=== TASK ITEM ===
Copy all lines below exactly as written. Leave pictures out.

========

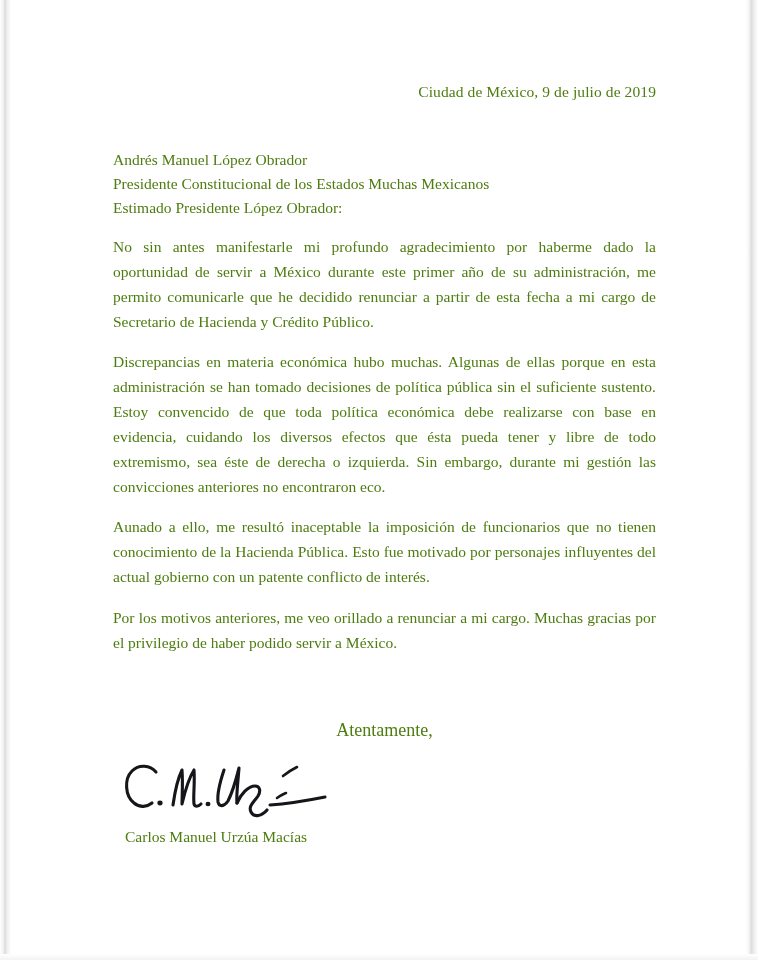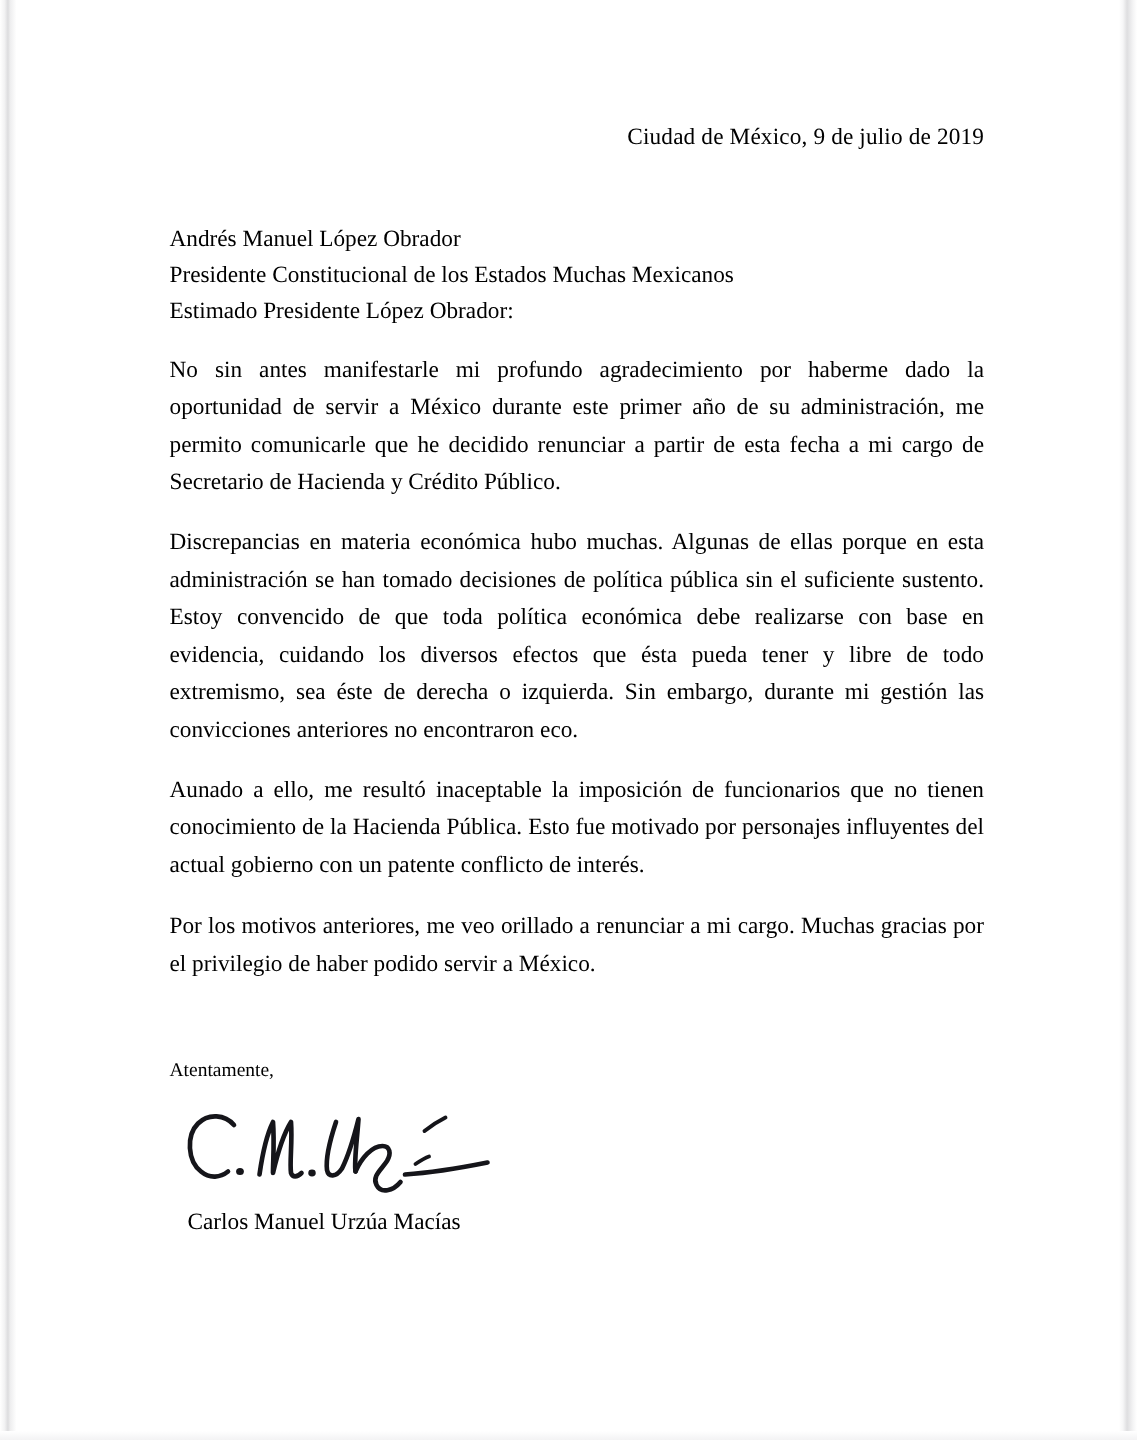"Ciudad de México, 9 de" .letter { color: #000000 -> #4d7c0f }
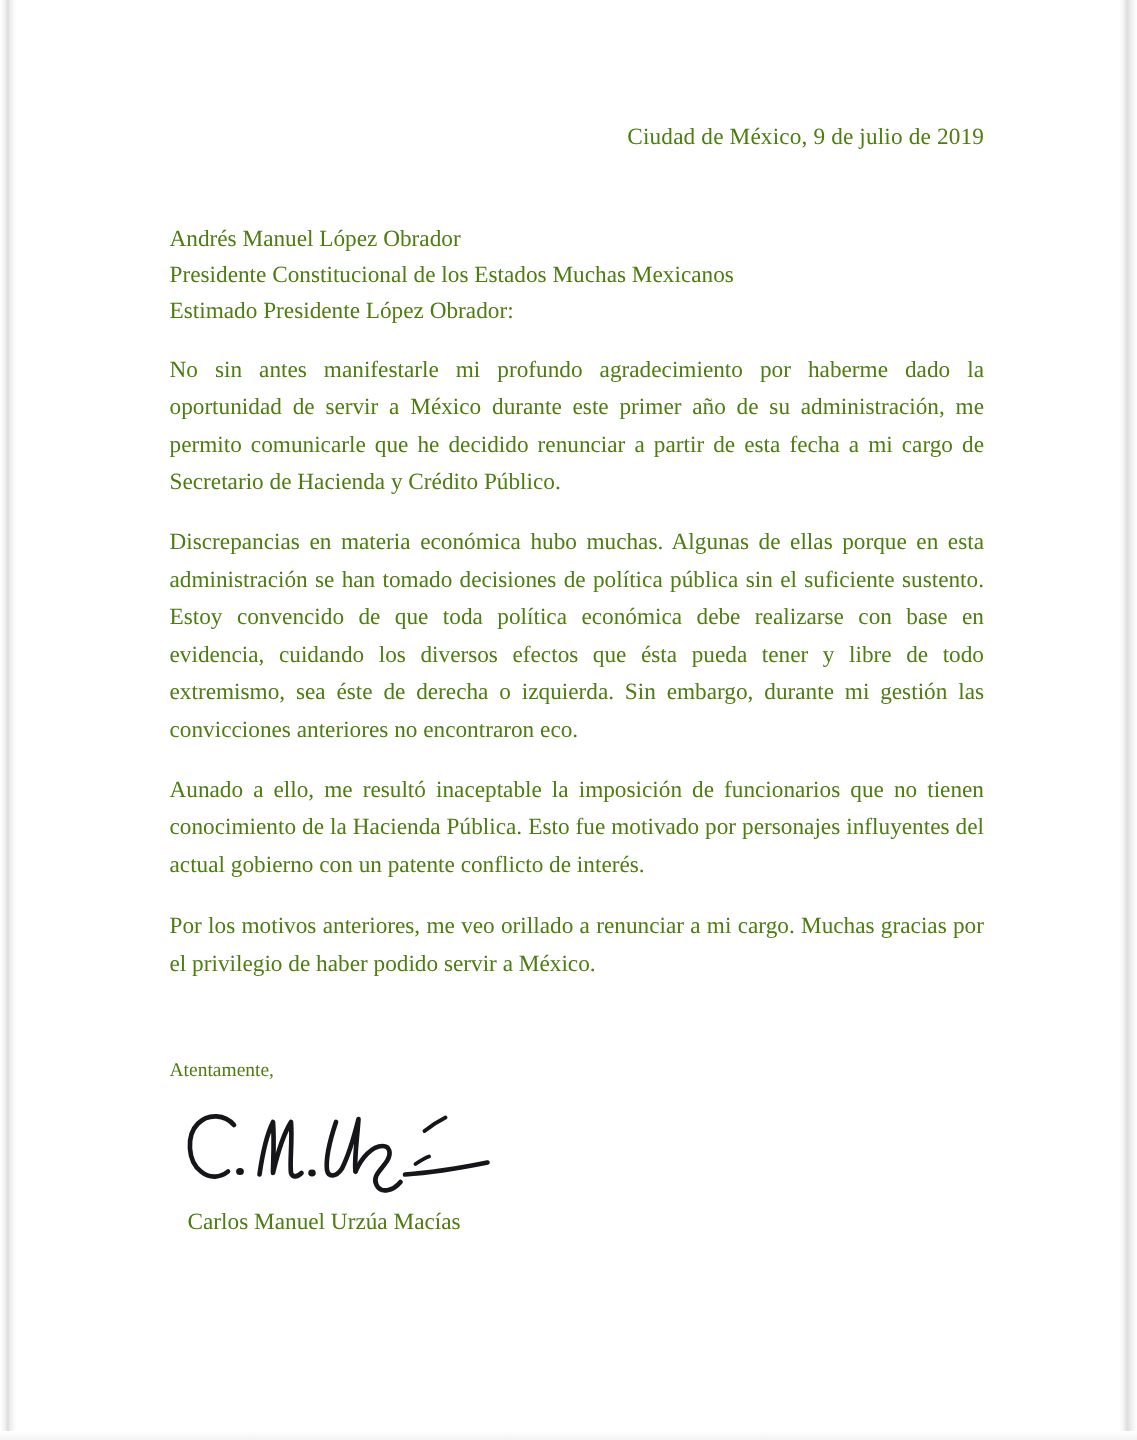"Atentamente," .closing { font-size: 13px -> 18px; margin-top: 47px -> 61px; text-align: none -> center }
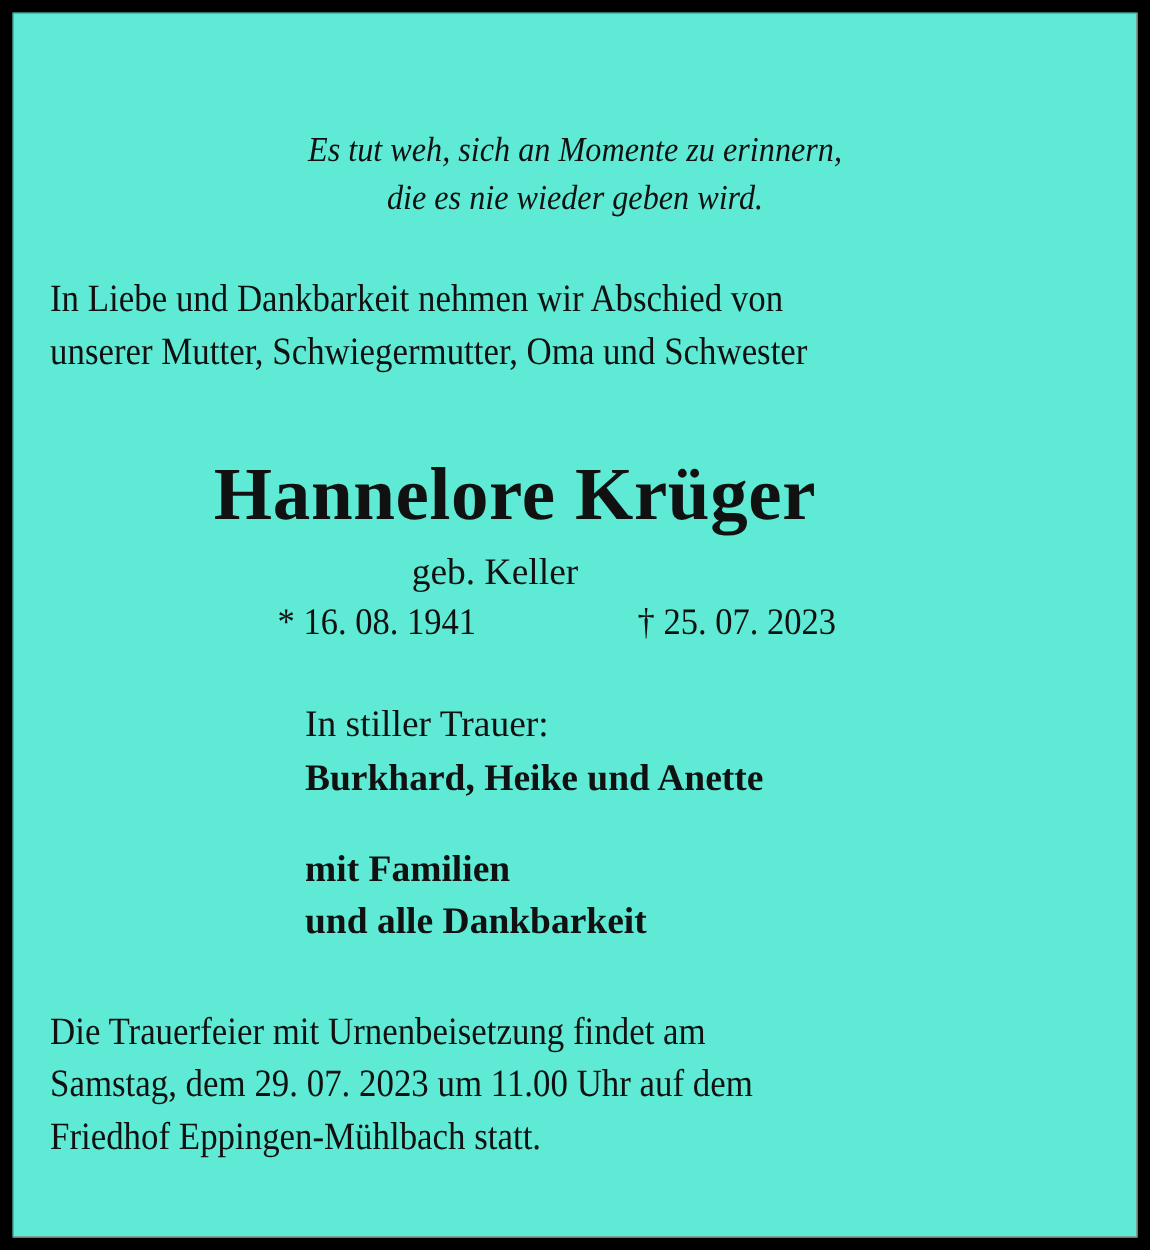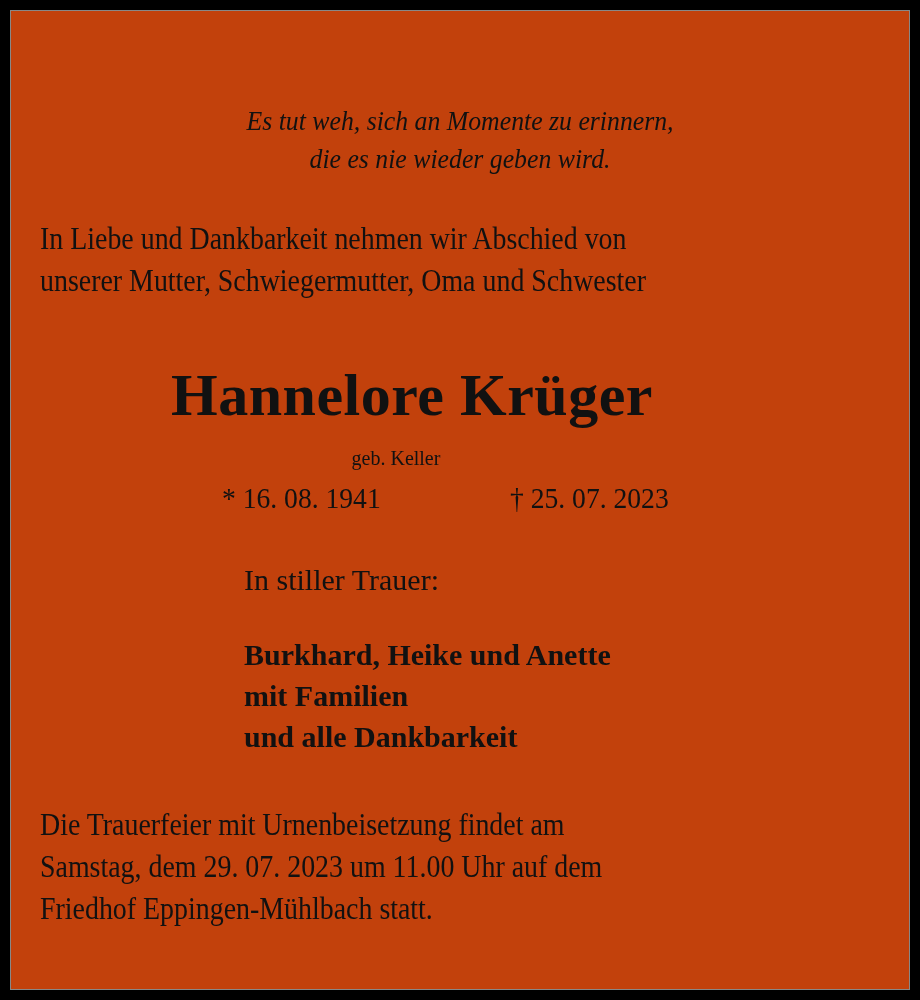"Es tut weh, sich an" .card { background: #c2410c -> #5eead4 }
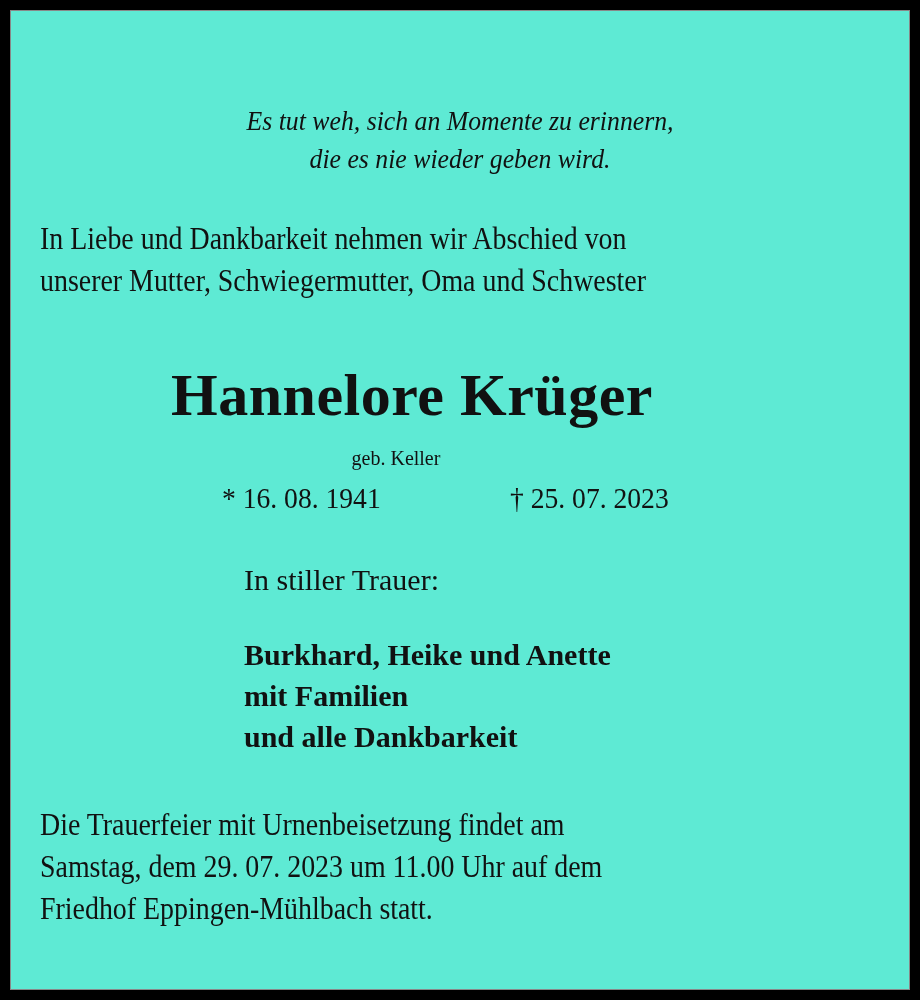"geb. Keller" .maiden { font-size: 20px -> 30px }
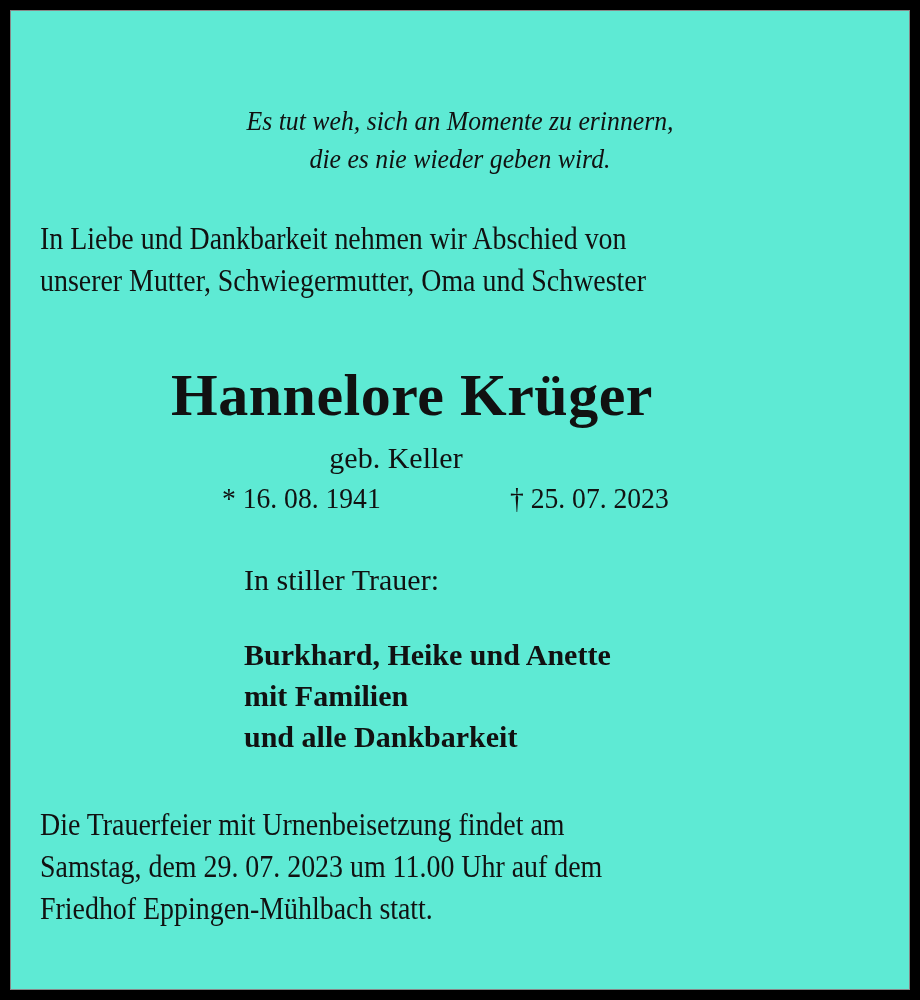"Burkhard, Heike und Anette" div.abs { top: 624px -> 592px }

========

=== TASK RESULT ===
"Ciudad de México, 9 de" .letter { color: #000000 -> #4d7c0f }
"Atentamente," .closing { font-size: 13px -> 18px; margin-top: 47px -> 61px; text-align: none -> center }
"Es tut weh, sich an" .card { background: #c2410c -> #5eead4 }
"geb. Keller" .maiden { font-size: 20px -> 30px }
"Burkhard, Heike und Anette" div.abs { top: 624px -> 592px }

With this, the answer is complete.